VAT was independently correlated with blood pressure, TAG, HDL-cholesterol, fasting insulin and the homeostasis model assessment of insulin resistance (HOMA) score, while SAT was independently correlated with systolic blood pressure, fasting insulin and the HOMA score among obese Korean adolescents⁽Reference Kim and Park³⁷⁾. Leucocyte count (an inflammatory marker) was positively related to abdominal obesity in female obese adolescents, but the relationship was more distinguishable with subcutaneous than visceral adiposity⁽Reference Kim and Park³⁸⁾. The study of Polat et al. ⁽Reference Polat, Urganci and Caliskan¹³⁾ suggests that abdominal adipose tissue accumulation was closely associated with cardiovascular risk factors in obese children, and among abdominal adipose tissue compartments, visceral fat thickness was strongly correlated with the elastic properties of the abdominal aorta.

Genetics of visceral fat levels

The studies of members of the Framingham Heart Study showed that heritability values for VAT was 36 %⁽Reference Fox, Massaro and Hoffmann⁷⁾. Twin analyses of BMI and waist circumference in a UK sample of 5092 twin pairs aged 8–11 years showed that 60 % of the heritability of waist circumference was common to BMI, but 40 % was due to different genetic factors⁽Reference Wardle, Carnell and Haworth³⁹⁾. The authors claimed that the aetiological significance of visceral fat stores, as compared with other fat stores, may therefore be related to different underlying genetic factors.

Evidence from the Quebec Family Study and the HERITAGE Family Study indicates that between 50 and 55 % of the variance in visceral fat levels, adjusted for total fatness, is attributable to genetic factors⁽Reference Katzmarzyk, Pérusse and Bouchard⁴⁰⁾. Additionally, a major gene hypothesis for visceral fat was supported in both the Quebec Family Study and HERITAGE Family Study. However, after adjustment for total fat mass, the support for a major gene was reduced, suggesting that a major gene which affects fat mass may also affect visceral fat either directly (pleiotropy) or indirectly.

From the Human Obesity Gene Map, introduced by Rankinen et al. ⁽Reference Rankinen, Zuberi and Chagnon⁴¹⁾, it appears that phenotypes reflecting body fat distribution (abdominal visceral and subcutaneous fat, waist:hip ratio, waist circumference, sagittal diameter) were associated with: ACE, ADIPOQ, ADRB2, APOAQ, FABP2, LTA, MTTP, PLIN, PPARG and UCP1 (angiotensin-converting enzyme, adiponectin, β-2-adrenergic receptor, apoAQ, fatty acid-binding protein 2, lymphotoxin-α, microsomal TAG transfer protein, perilipin, PPAR-γ and uncoupling protein 1 genes).

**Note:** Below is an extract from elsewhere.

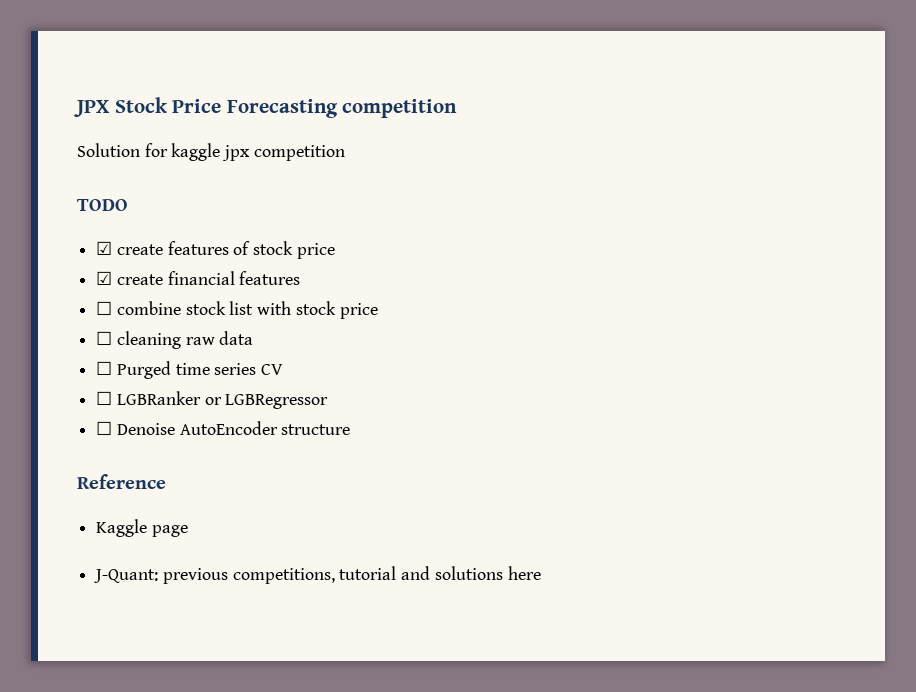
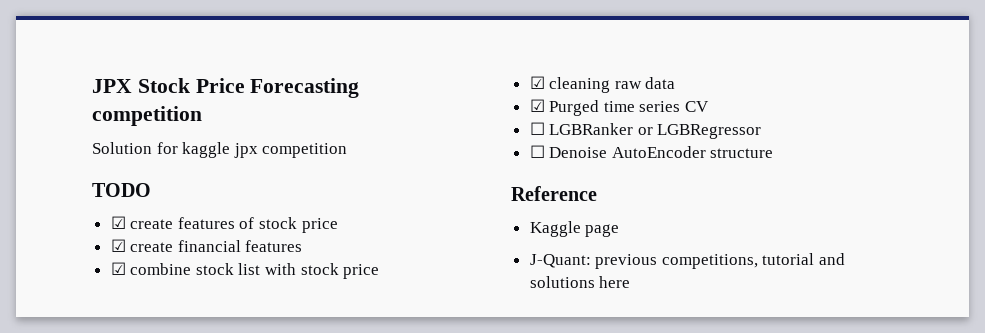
[96,301,113,315] ☐ -> [110,262,126,275] ☑
[96,331,113,345] ☐ -> [529,76,545,89] ☑
[96,361,113,375] ☐ -> [529,99,545,112] ☑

Results of the Quebec Family Study, in which both adults and children participated, showed that the Pro12Ala polymorphism in the gene encoding the transcription factor PPAR, alone or in interaction with dietary fat intake, was associated significantly with waist circumference. Waist circumference was also modulated by an interaction between the ghrelin (GHRL) Leu72Met polymorphism and dietary fat intake, by an interaction between the guanine nucleotide binding protein (G protein) β polypeptide 3 (GNB3) 825C-T and dietary fat intake, and was also positively associated with dietary fat intake in GNB3 825C/825C homozygotes and 825C/825T heterozygotes⁽Reference Robitaille, Pérusse and Bouchard⁴²⁾.

Ethnicity

Studies among adults showed that white men had greater total VAT volume than African-American men, as well as greater L₄–L₅ VAT area and maximum area, whereas African-American and white women did not differ in total VAT volume, L₄–L₅ area, or maximum VAT area⁽Reference Demerath, Sun and Rogers⁶⁾. Compared with Europeans, the Chinese and South Asian participants had a relatively greater amount of abdominal adipose tissue, and this difference was more pronounced with VAT⁽Reference Lear, Humphries and Kohli⁴³⁾.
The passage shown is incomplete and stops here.